### Study material
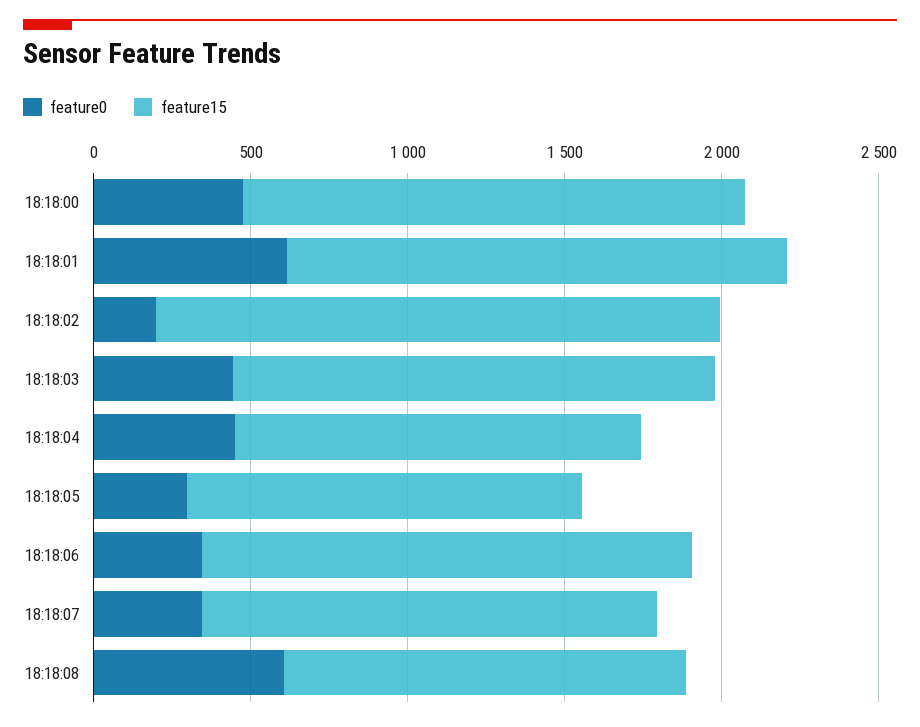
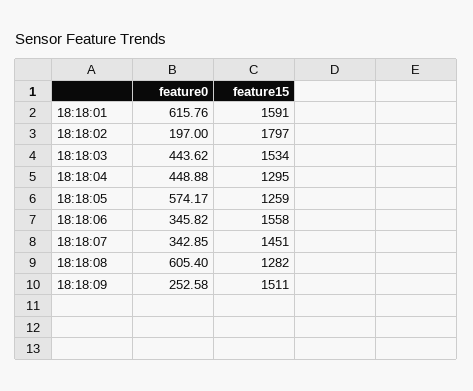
feature0, 18:18:00: 500 -> none
feature15, 18:18:00: 1600 -> none
feature0, 18:18:05: 300 -> 574.17
feature0, 18:18:09: none -> 252.58
feature15, 18:18:09: none -> 1511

### Work to complete
In repeating the entries, exclude the pictures and alter nothing else.

### Output
feature0, 18:18:00: 500 -> none
feature15, 18:18:00: 1600 -> none
feature0, 18:18:05: 300 -> 574.17
feature0, 18:18:09: none -> 252.58
feature15, 18:18:09: none -> 1511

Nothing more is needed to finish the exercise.